Mental Patient/Teenager: Have an extraordinary life of constant change and growth while feeling loved and supported.

This was a two hour session, which all took place at a dingy Indian restaurant in the Mission. I really enjoyed it and hope that all my parts will be on board with me having a successful business going forward. I can actually already see how each of these parts can help me make my dreams come true. I can use the Judge to be more discerning in terms of who I do and don’t want to work with. The Mental Patient, while it seems like she might get in the way of a counselor’s work, is actually very welcome because she brings the necessary understanding and compassion to my practice: She has been there. She knows what it’s like to suffer. And the Teenager, whom I consider the biggest enemy of my business, wants to keep growing and evolving, which is something I want. I just need to convince her why and how taking responsibility can help us achieve that.
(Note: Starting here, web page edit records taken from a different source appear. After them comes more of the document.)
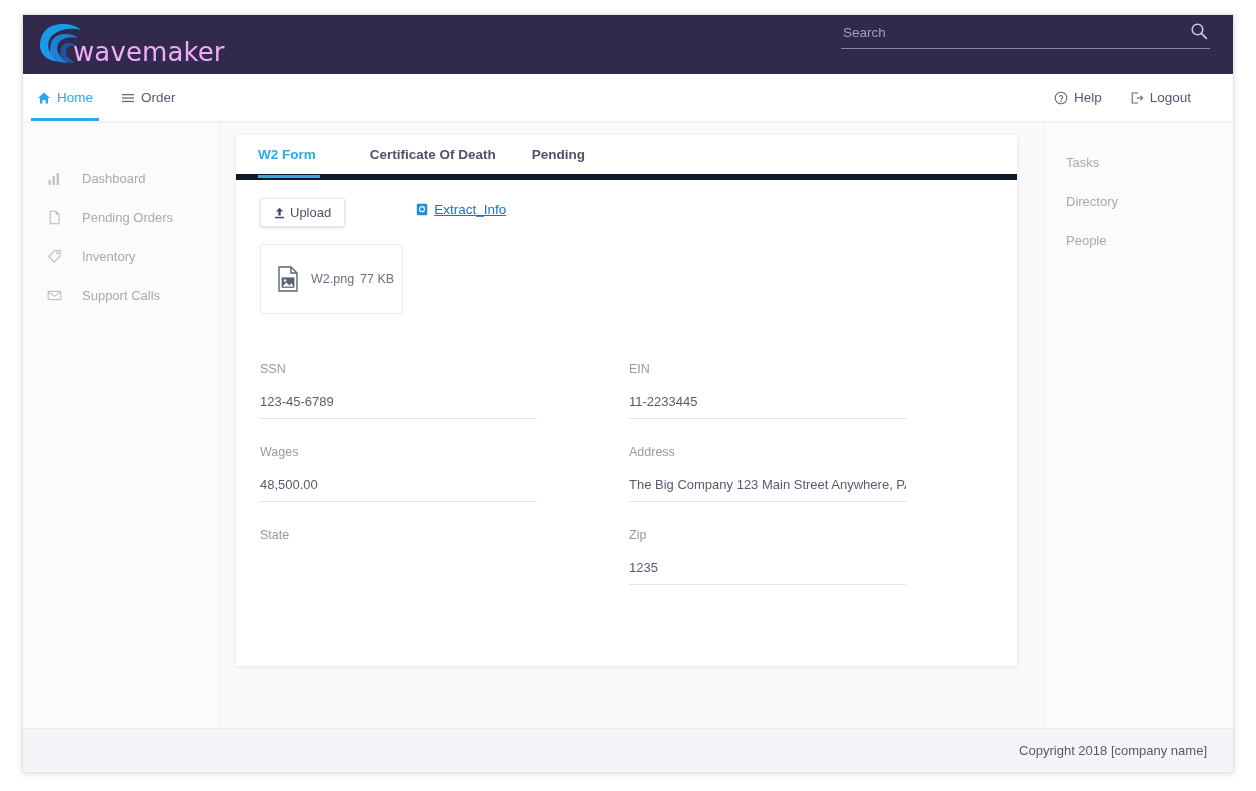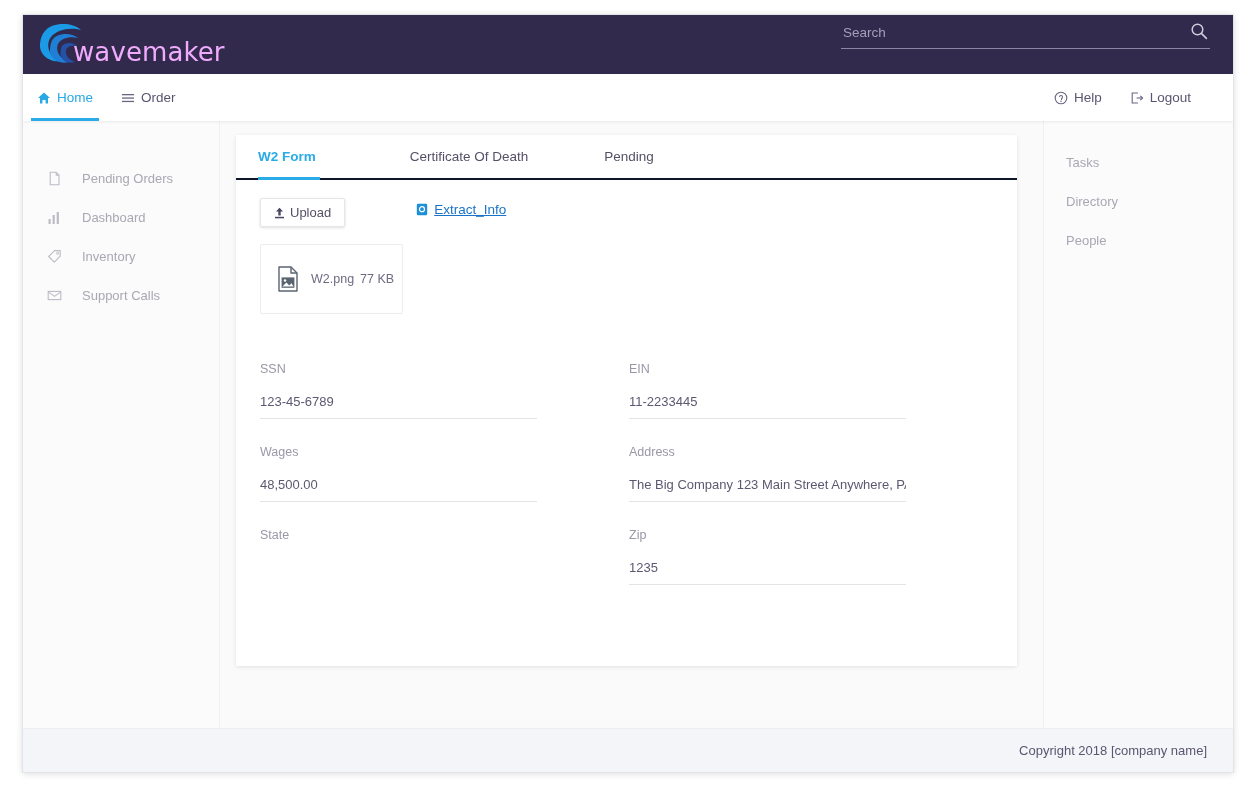--- a/index.html
+++ b/index.html
@@ -163,32 +163,32 @@
     width: 781px;
     height: 531px;
     box-shadow: 0 1px 4px rgba(0,0,0,0.10);
     position: relative;
   }
   .tabs {
     display: flex;
     align-items: center;
     height: 45px;
     padding: 0 22px;
-    border-bottom: 2px solid #0f172a;
-    gap: 40px;
+    border-bottom: 6px solid #0f172a;
   }
   .tab {
     position: relative;
     height: 45px;
     display: flex;
     align-items: center;
     padding: 0 18px;
     font-size: 13.5px;
     color: #555066;
     cursor: pointer;
+    font-weight: bold;
   }
   .tab:first-child { padding-left: 0; margin-right: 18px; }
   .tab.active { color: #29abe8; font-weight: bold; }
   .tab.active::after {
     content: "";
     position: absolute;
     left: 0; right: 14px; bottom: -1px;
     height: 3px;
     background: #29abe8;
   }
@@ -357,35 +357,35 @@
       </div>
     </div>
   </div>
 
   <div class="body-area">
 
     <div class="sidebar-left">
       <div class="side-item">
         <span class="side-ico">
           <svg viewBox="0 0 15 15" width="15" height="15" aria-hidden="true">
-            <path d="M3.2 1.3 H9.2 L12 4.1 V13.7 H3.2 Z" fill="none" stroke="currentColor" stroke-width="1.1" stroke-linejoin="round"></path>
-            <path d="M9.2 1.3 V4.1 H12" fill="none" stroke="currentColor" stroke-width="1.1" stroke-linejoin="round"></path>
-          </svg>
-        </span>
-        <span>Pending Orders</span>
+            <rect x="1.5" y="9" width="2.2" height="5" fill="currentColor"></rect>
+            <rect x="5.6" y="5" width="2.2" height="9" fill="currentColor"></rect>
+            <rect x="9.7" y="2" width="2.2" height="12" fill="currentColor"></rect>
+          </svg>
+        </span>
+        <span>Dashboard</span>
       </div>
       <div class="side-item">
         <span class="side-ico">
           <svg viewBox="0 0 15 15" width="15" height="15" aria-hidden="true">
-            <rect x="1.5" y="9" width="2.2" height="5" fill="currentColor"></rect>
-            <rect x="5.6" y="5" width="2.2" height="9" fill="currentColor"></rect>
-            <rect x="9.7" y="2" width="2.2" height="12" fill="currentColor"></rect>
-          </svg>
-        </span>
-        <span>Dashboard</span>
+            <path d="M3.2 1.3 H9.2 L12 4.1 V13.7 H3.2 Z" fill="none" stroke="currentColor" stroke-width="1.1" stroke-linejoin="round"></path>
+            <path d="M9.2 1.3 V4.1 H12" fill="none" stroke="currentColor" stroke-width="1.1" stroke-linejoin="round"></path>
+          </svg>
+        </span>
+        <span>Pending Orders</span>
       </div>
       <div class="side-item">
         <span class="side-ico">
           <svg viewBox="0 0 15 15" width="15" height="15" aria-hidden="true">
             <path d="M7.6 1.6 H13.2 V7.2 L7.3 13.1 L1.7 7.5 Z" fill="none" stroke="currentColor" stroke-width="1.1" stroke-linejoin="round"></path>
             <circle cx="10.6" cy="4.3" r="1.05" fill="none" stroke="currentColor" stroke-width="1"></circle>
           </svg>
         </span>
         <span>Inventory</span>
       </div>

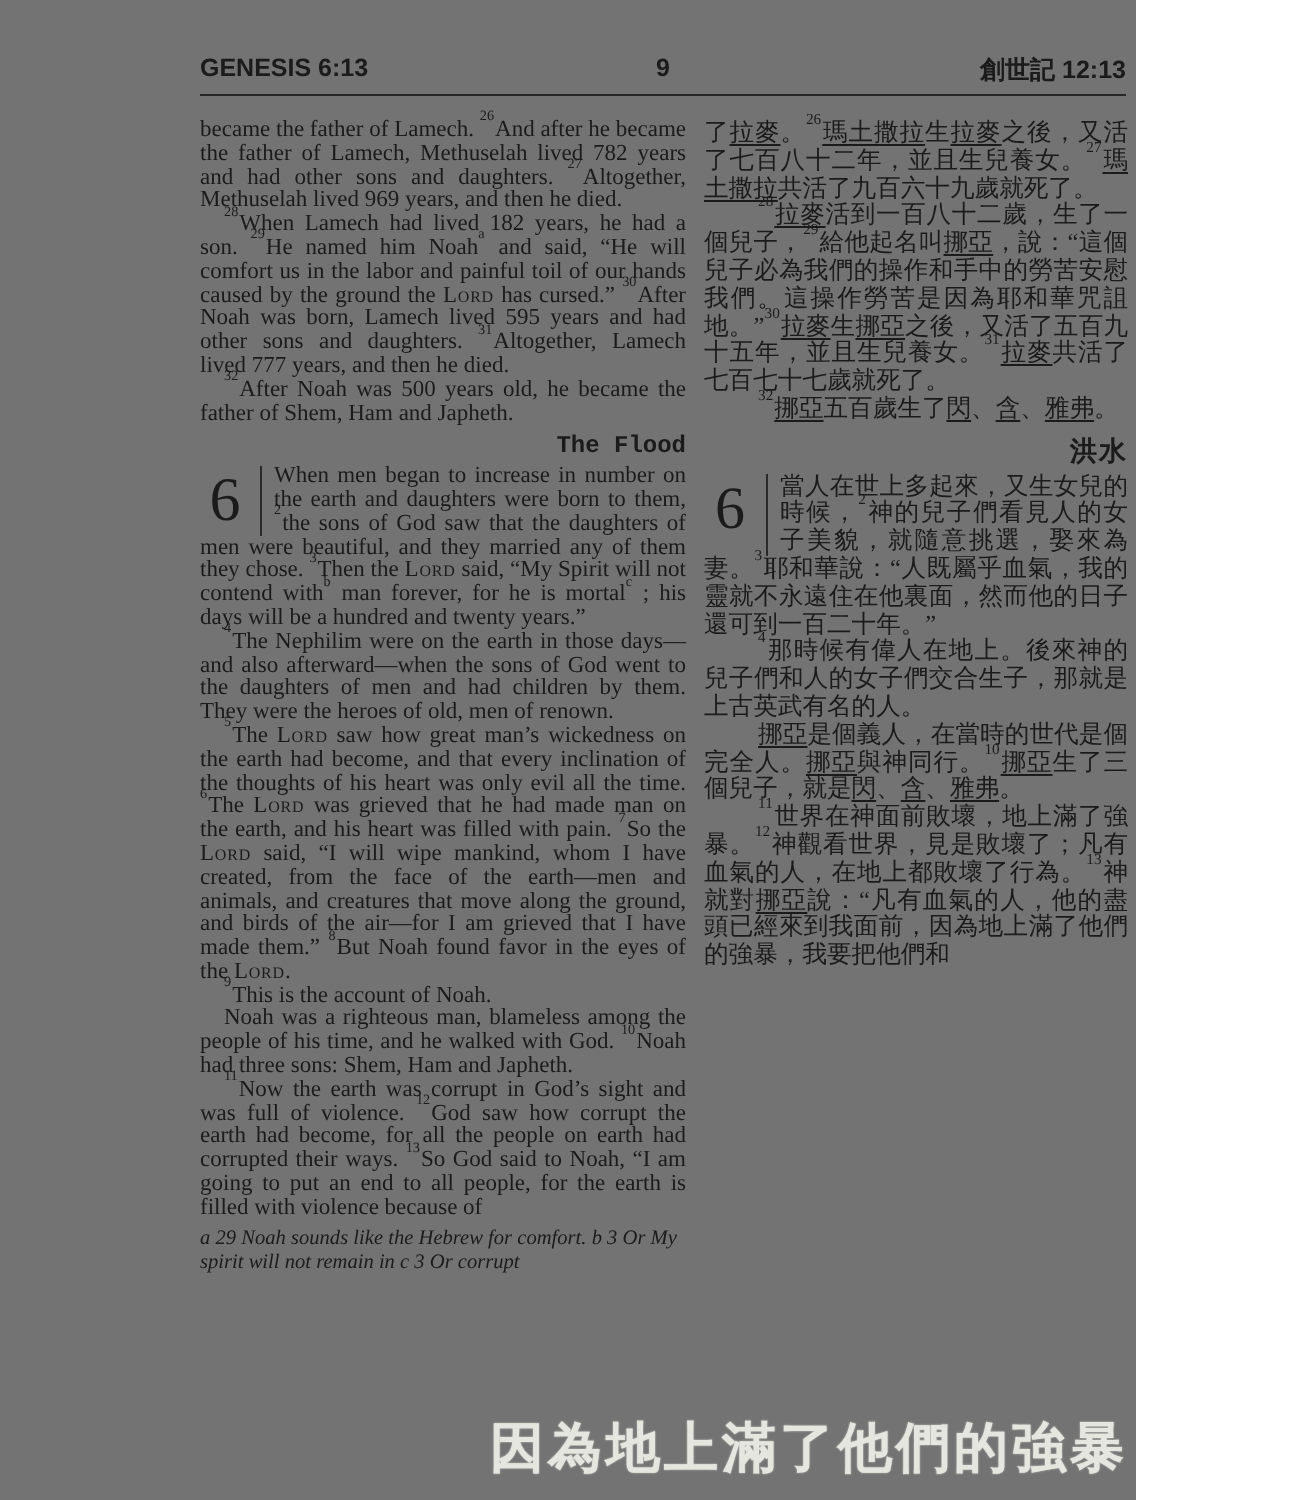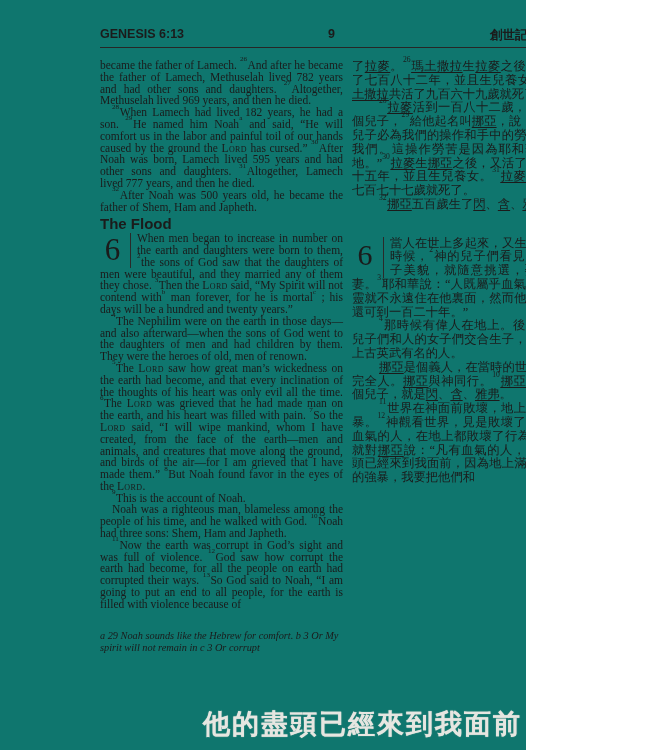--- a/index.html
+++ b/index.html
@@ -1,16 +1,16 @@
 <!DOCTYPE html>
 <html><head>
 <meta charset="utf-8">
 <style>
   html,body{margin:0;padding:0;background:#ffffff;}
-  #page{position:relative;width:526px;height:750px;background:#0f766e;overflow:hidden;
+  #page{position:relative;width:568px;height:750px;background:#737373;overflow:hidden;
         color:#1b1b1b;-webkit-font-smoothing:antialiased;}
   
   #hdr{position:absolute;top:27px;left:100px;width:463px;height:18px;
        font-family:"Liberation Sans",sans-serif;font-weight:bold;font-size:12.5px;}
   #hdr .left{position:absolute;left:0;top:0;}
   #hdr .center{position:absolute;left:0;right:0;top:0;text-align:center;}
   #hdr .right{position:absolute;right:0;top:0;}
   #rule{position:absolute;top:47px;left:100px;width:463px;border-top:1.6px solid #262626;}
   
   .col{position:absolute;top:60px;text-align:justify;}
@@ -22,34 +22,34 @@
   .ind{text-indent:12px;}
   #col-zh .ind{text-indent:2.2em;}.g8{margin-top:8px;}.g10{margin-top:10px;}
   .g14{margin-top:14px;}.g16{margin-top:16px;}.g28{margin-top:28px;}
   
   .vn{font-size:0.62em;line-height:0;position:relative;top:-0.38em;padding-right:0.5px;}
   
   .sc{font-variant:small-caps;letter-spacing:0.4px;}
   
   .pn{text-decoration:underline;text-underline-offset:2px;text-decoration-thickness:1px;}
   
-  .sec-en{font-family:Liberation Sans, sans-serif;font-weight:bold;font-size:15px;
-          margin:5px 0 3px 0;text-align:left;}
+  .sec-en{font-family:Liberation Mono, monospace;font-weight:bold;font-size:12px;
+          margin:5px 0 3px 0;text-align:right;}
   .sec-zh{font-family:"Liberation Serif",serif;font-weight:bold;font-size:13.5px;
           margin:7px 0 4px 0;text-align:right;letter-spacing:1px;}
   
   .chap{overflow:visible;}
   .chap-num{float:left;text-align:center;font-family:"Liberation Serif",serif;
             border-right:1.2px solid #2a2a2a;}
   #col-en .chap-num{width:25px;height:35px;font-size:31px;line-height:33px;
                     padding-right:5px;margin-right:6px;}
   #col-zh .chap-num{width:26px;height:41px;font-size:30px;line-height:36px;
                     padding-right:5px;margin-right:6px;}
   
-  .footnote{margin-top:19px;font-style:italic;font-size:10.3px;line-height:12.5px;
+  .footnote{margin-top:3px;font-style:italic;font-size:10.3px;line-height:12.5px;
             text-align:left;}
   
   #wm{position:absolute;right:4px;bottom:8px;font-family:"Liberation Serif",serif;
       font-weight:bold;font-size:27px;letter-spacing:2px;color:#e6e6e1;
       text-shadow:0 0 1px #dcdcd6;white-space:nowrap;}
 </style>
 </head>
 <body>
 
 <div id="page">
@@ -92,14 +92,14 @@
     <div class="chap">
       <div class="chap-num">6</div>
       <p class="p">當人在世上多起來，又生女兒的時候，<sup class="vn">2</sup>神的兒子們看見人的女子美貌，就隨意挑選，娶來為妻。<sup class="vn">3</sup>耶和華說：“人既屬乎血氣，我的靈就不永遠住在他裏面，然而他的日子還可到一百二十年。”</p>
     </div>
 
     <p class="p ind g16"><sup class="vn">4</sup>那時候有偉人在地上。後來神的兒子們和人的女子們交合生子，那就是上古英武有名的人。</p>
     <p class="p ind g14"><span class="pn">挪亞</span>是個義人，在當時的世代是個完全人。<span class="pn">挪亞</span>與神同行。<sup class="vn">10</sup><span class="pn">挪亞</span>生了三個兒子，就是<span class="pn">閃</span>、<span class="pn">含</span>、<span class="pn">雅弗</span>。</p>
     <p class="p ind"><sup class="vn">11</sup>世界在神面前敗壞，地上滿了強暴。<sup class="vn">12</sup>神觀看世界，見是敗壞了；凡有血氣的人，在地上都敗壞了行為。<sup class="vn">13</sup>神就對<span class="pn">挪亞</span>說：“凡有血氣的人，他的盡頭已經來到我面前，因為地上滿了他們的強暴，我要把他們和</p>
   </div>
 
-  <div id="wm">他的盡頭已經來到我面前</div>
+  <div id="wm">因為地上滿了他們的強暴</div>
 </div>
 
 </body></html>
The day after this session I had my first paying client in about two months, which I take as a good sign.

My dad is retired

By Vera | August 5, 2010

As of August 1st my dad will not have to work another day of his life. He will receive 75% of his most recent salary until he dies.

He is 61 now and had been working for the same German bank since he was about 15. He had been talking about the glory of retirement ever since I can remember. When I was little, he used to ask me if I knew what retired people do when they first wake up in the morning. “They crack themselves up,” he said. “Because they can do whatever they want.”

Now my dad finally gets to crack up first thing in the morning. The thought of that makes me smile. I am really happy for and proud of him for his endurance and dedication, which have gotten him here. It’s almost as if retirement has been his lifelong goal and dream, and he has now made it come true.

I asked him what he was going to do with all his time now. He said that he had ideas but no concrete plans yet, but that he definitely wants to stay very mobile and visit some of the cities and rivers in Germany he hasn’t seen yet. I think that’s a great plan.